Auf der Webseite in Erscheinung treten werden unter anderem die Literatin Hannah Rau, die zwei Slam-Videos präsentiert. Märchenerzählerin Anna Malten bringt dem Publikum die Sage von Europa näher. Gwendolin Fähser entführt in Digitalien auf eine literarische Kutschfahrt. Der Opernlieferservice Operando steht zwar nicht in der Tür, singt aber immerhin im heimischen Wohnzimmer. Außerdem im Netz-Programm: das literarische Parkgeflüster vom Nachwuchsliteraten Fabian Navarro. Überdies bietet Sprache Kultur Mobil aus Kiel zwei Tutorials für Kinder an und Künstler aus der Region – beispielsweise der Cellist Peter Köhler – präsentieren Musik zum Herunterladen für sogenannte Soundwalks.

Natürlich wird es auch Musik live und unter freiem Himmel geben. Theoretisch kann dies überall passieren. Intendant Düwel und Managerin Klose haben unter anderem Klassik und Oper im Angebot.
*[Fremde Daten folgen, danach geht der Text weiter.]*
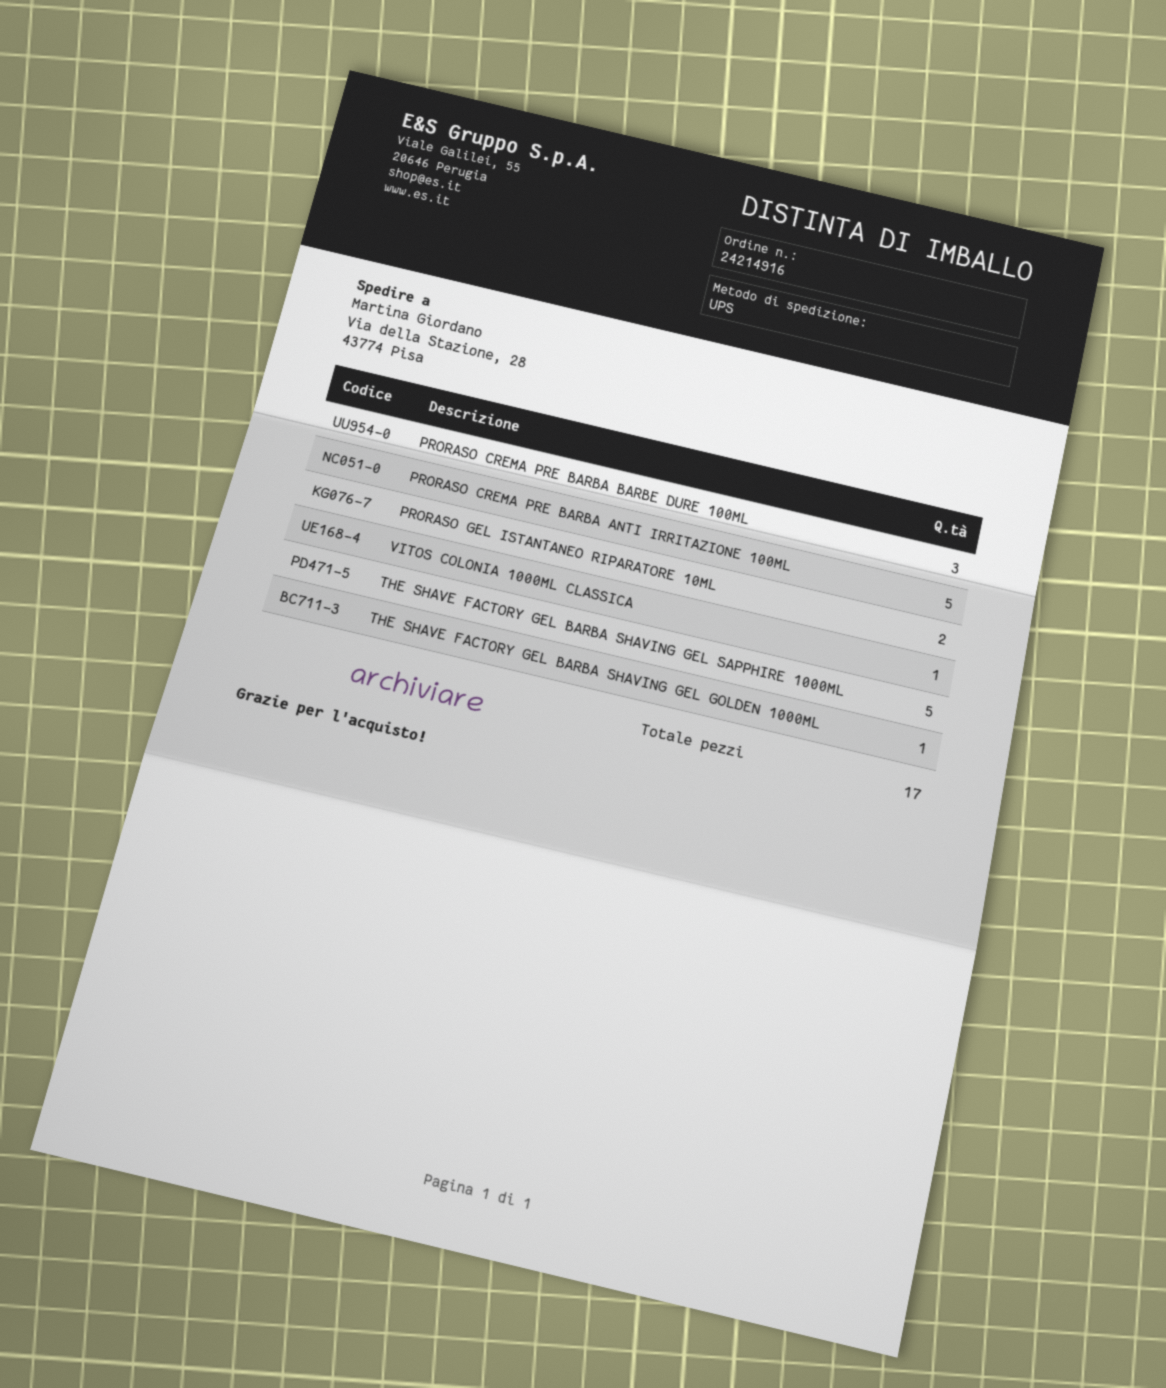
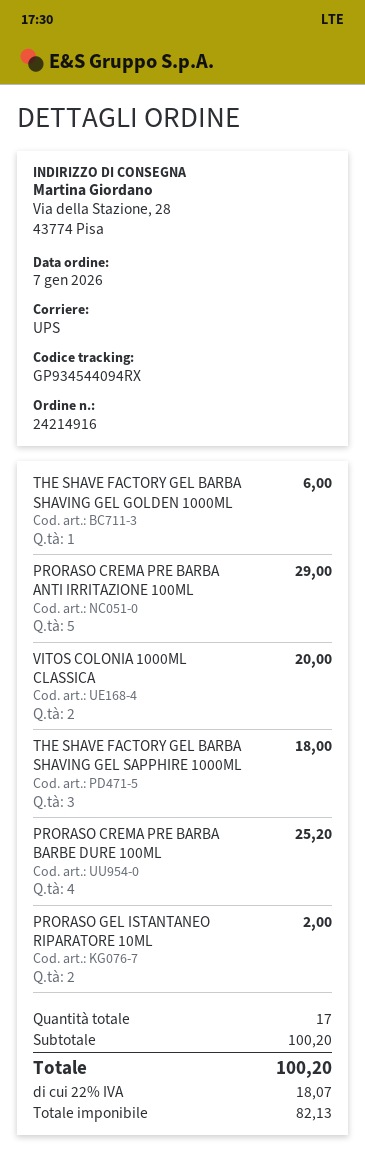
PRORASO CREMA PRE BARBA BARBE DURE 100ML: 3 -> 4
VITOS COLONIA 1000ML CLASSICA: 1 -> 2
THE SHAVE FACTORY GEL BARBA SHAVING GEL SAPPHIRE 1000ML: 5 -> 3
Wer zuhören will, muss zur richtigen Zeit am richtigen Ort sein. Da hilft der Zufall nach oder die KulturSommer-App, auf der solche Events kurzfristig angekündigt werden.
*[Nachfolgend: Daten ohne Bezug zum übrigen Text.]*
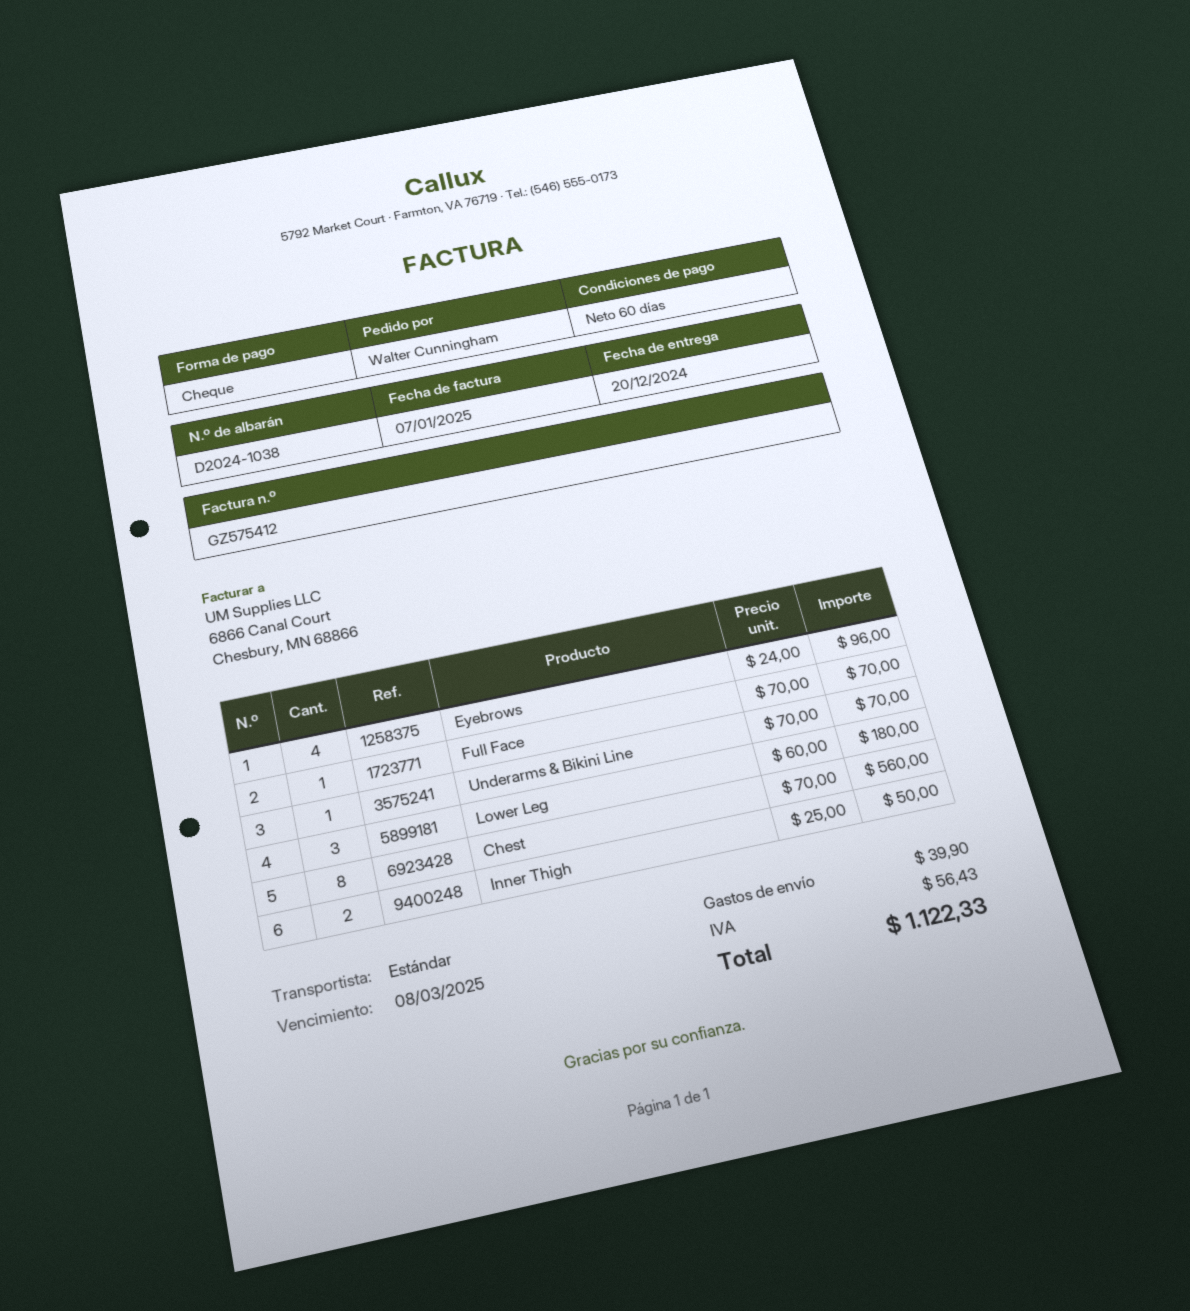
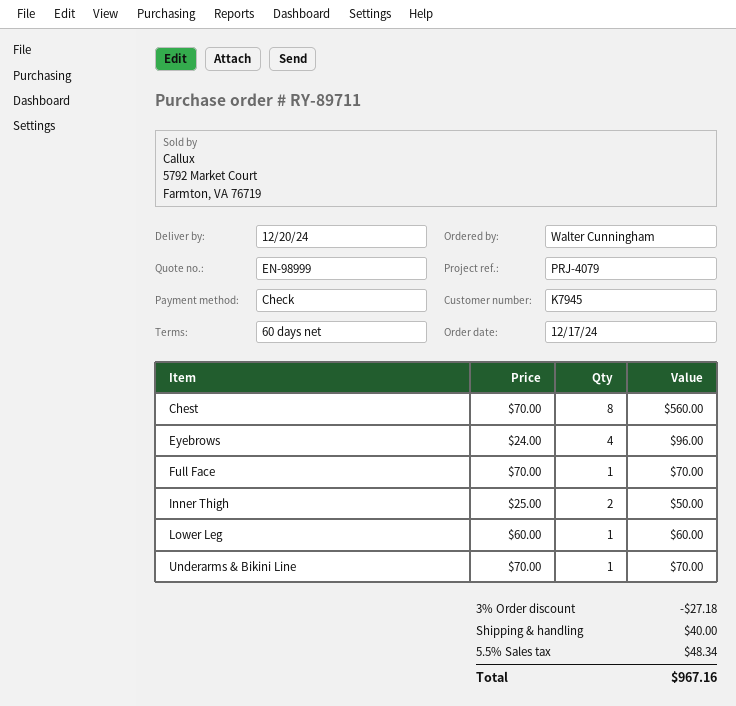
Lower Leg: 3 x 60.00 = 180.00 -> 1 x 60.00 = 60.00
discount: none -> 3% = 27.18
shipping: 39.90 -> 40.00
tax: 56.43 -> 48.34
total: 1122.33 -> 967.16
Eine Institution des KulturSommers am Kanal sind die Ateliers. Viele von ihnen öffnen auch 2020 ihre Pforten. Allerdings verlegt ein Großteil der Künstler den Arbeitsbereich in den Garten und in die Natur. Mit dabei sind unter anderem die Buchholzer Künstler, Heidrun und Hans Kuretzky, Ilke Dankert, Anja Franksen, Antje Ladiges-Specht, Marianne Schäfer und viele mehr.

Der KulturSommer am Kanal 2020 beginnt wie ursprünglich geplant am 7. Juni und endet am 6. Juli.
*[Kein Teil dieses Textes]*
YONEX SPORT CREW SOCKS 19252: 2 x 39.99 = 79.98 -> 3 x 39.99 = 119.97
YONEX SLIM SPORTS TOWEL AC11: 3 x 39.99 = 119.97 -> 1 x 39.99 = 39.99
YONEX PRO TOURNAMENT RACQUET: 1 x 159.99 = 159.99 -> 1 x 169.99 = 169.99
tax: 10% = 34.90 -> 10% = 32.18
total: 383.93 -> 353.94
In der neuen „Kunstgarage“ präsentiert Ilka Dankert kleine Skulpturen aus Treibhölzern und andere Werke. 

Webwerke in der Astgabel oder am Gewichtswebstuhl gestaltet, rücken Qualitäten des Zusammenhaltens in den Blick:

verbinden – verflechten – vernetzen 

Im Nachempfinden vorgeschichtlicher Webtechniken ist Ilka Dankert den Tätigkeiten von Frauen auf der Spur, die seit jeher dem Leben Halt gaben und die heute wichtiger sind denn je.

Sie können täglich vom 27.06. – 05.07.2020, 11.00 – 18.00 Uhr einen Blick ins das „SCHAUFENSTER der Kunstgarage“ werfen. 

Adresse: Am Moorweg 12, 21514 Güster.